EXERCISE DIRECTIONS: Among the entries that follow, locate the line with "height: 17px ->" and the line with "html: none ->". Output those lines and all lines in between, exactly, minus the pictures.

DATA EXTRACTS:
——
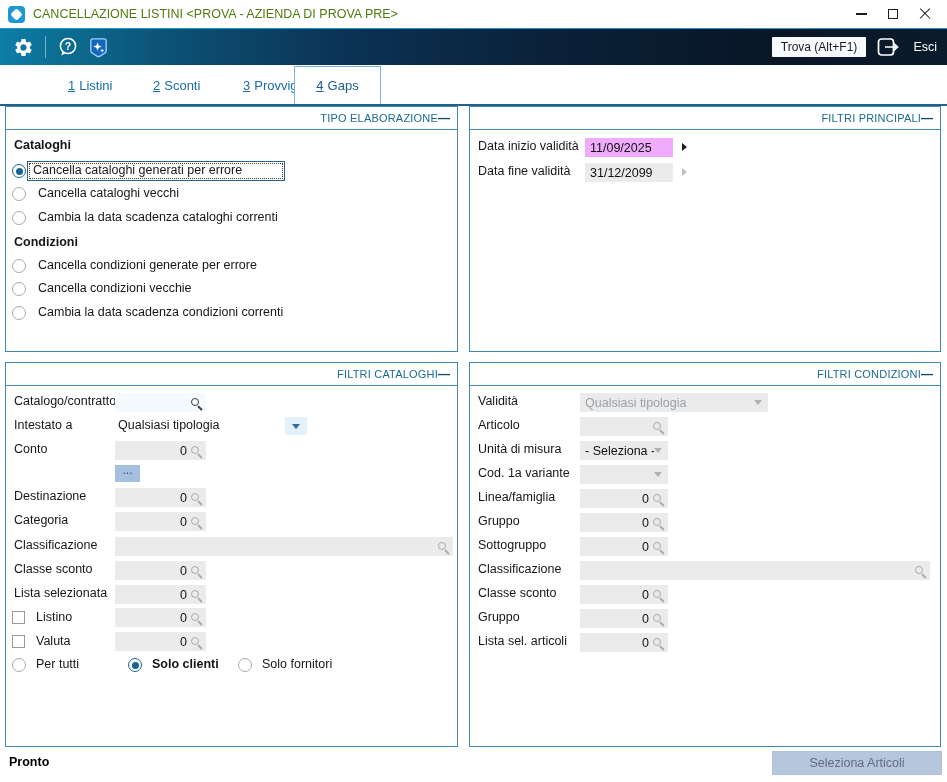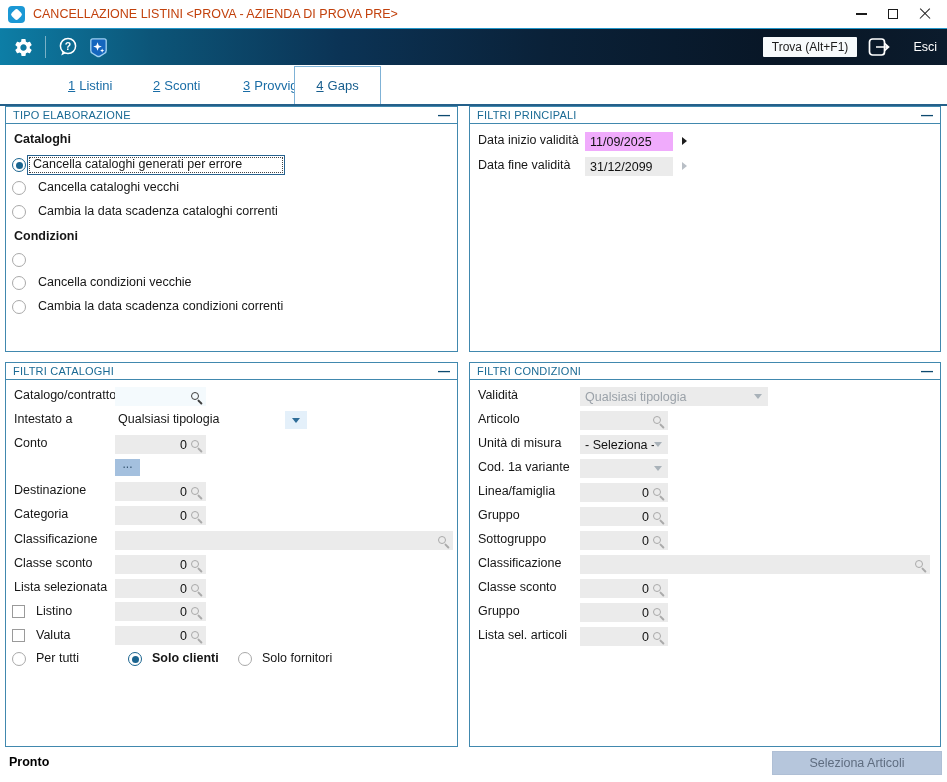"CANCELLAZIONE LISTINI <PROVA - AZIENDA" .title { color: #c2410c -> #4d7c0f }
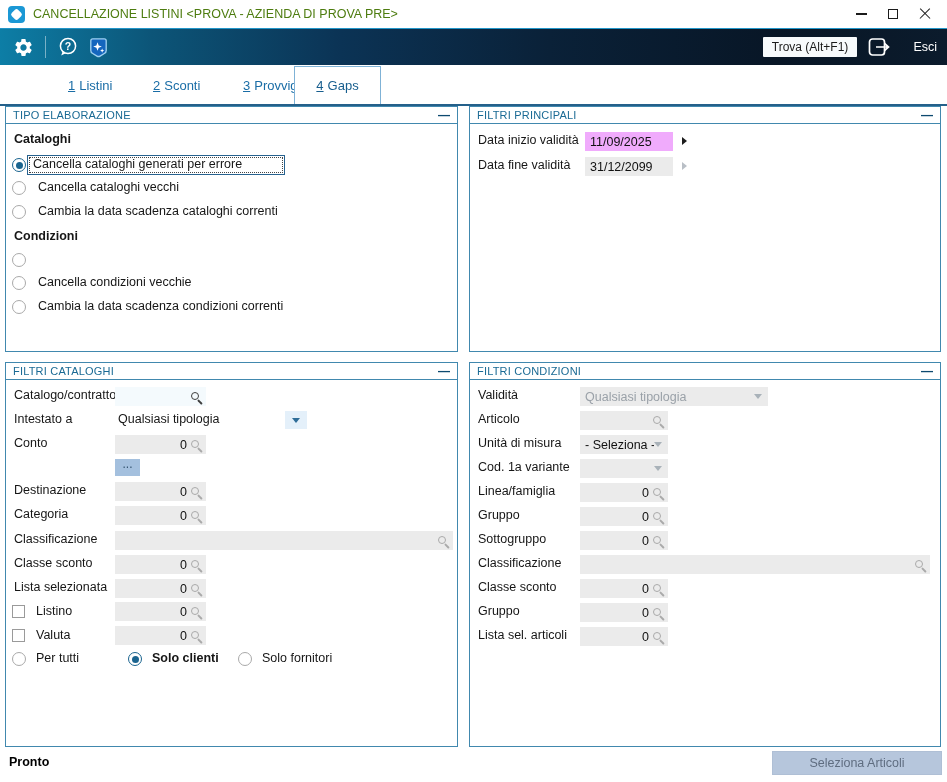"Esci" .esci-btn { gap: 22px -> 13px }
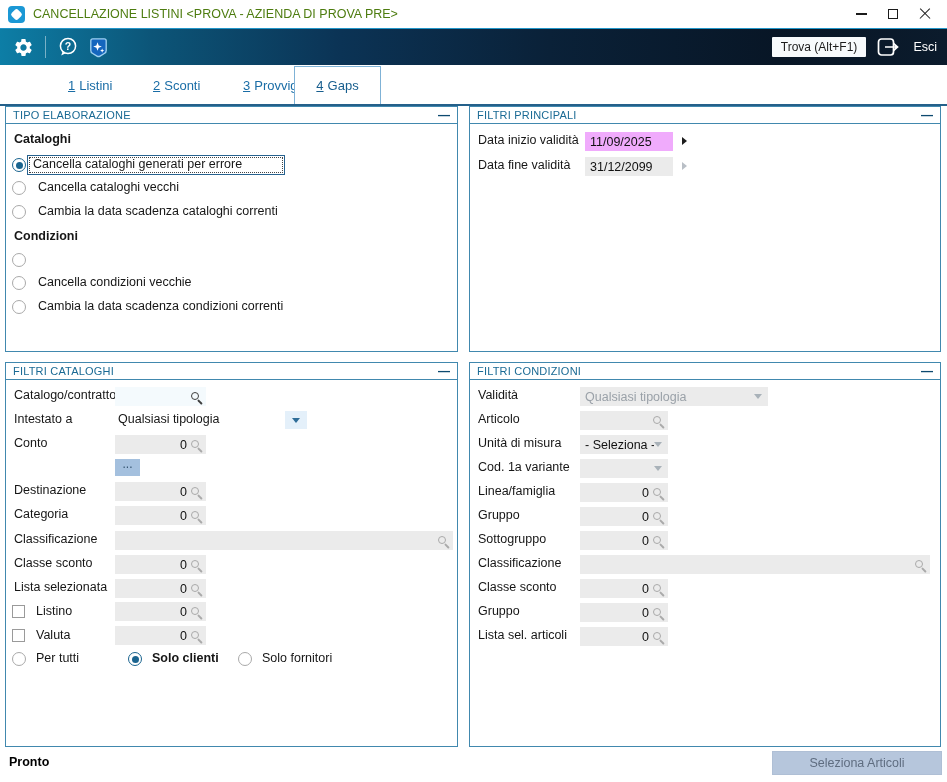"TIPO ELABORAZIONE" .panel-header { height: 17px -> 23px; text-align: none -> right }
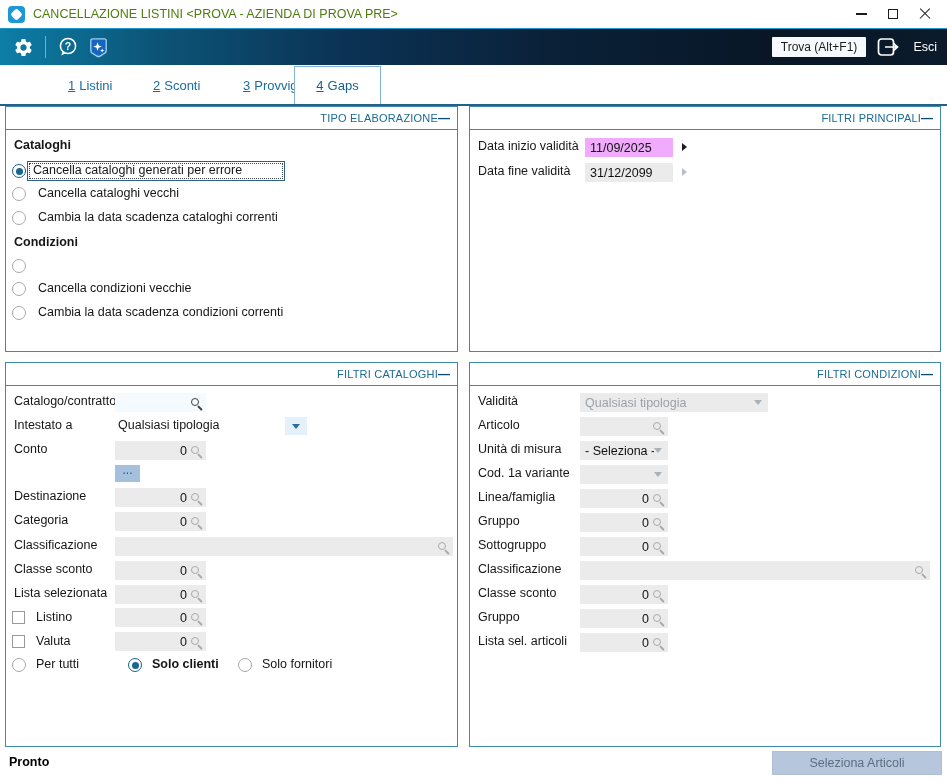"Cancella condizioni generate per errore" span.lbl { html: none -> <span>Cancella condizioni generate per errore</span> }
——
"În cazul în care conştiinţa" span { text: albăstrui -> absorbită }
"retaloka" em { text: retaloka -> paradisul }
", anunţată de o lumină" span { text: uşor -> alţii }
——
EXPECTED ANSWER:
"TIPO ELABORAZIONE" .panel-header { height: 17px -> 23px; text-align: none -> right }
"Cancella condizioni generate per errore" span.lbl { html: none -> <span>Cancella condizioni generate per errore</span> }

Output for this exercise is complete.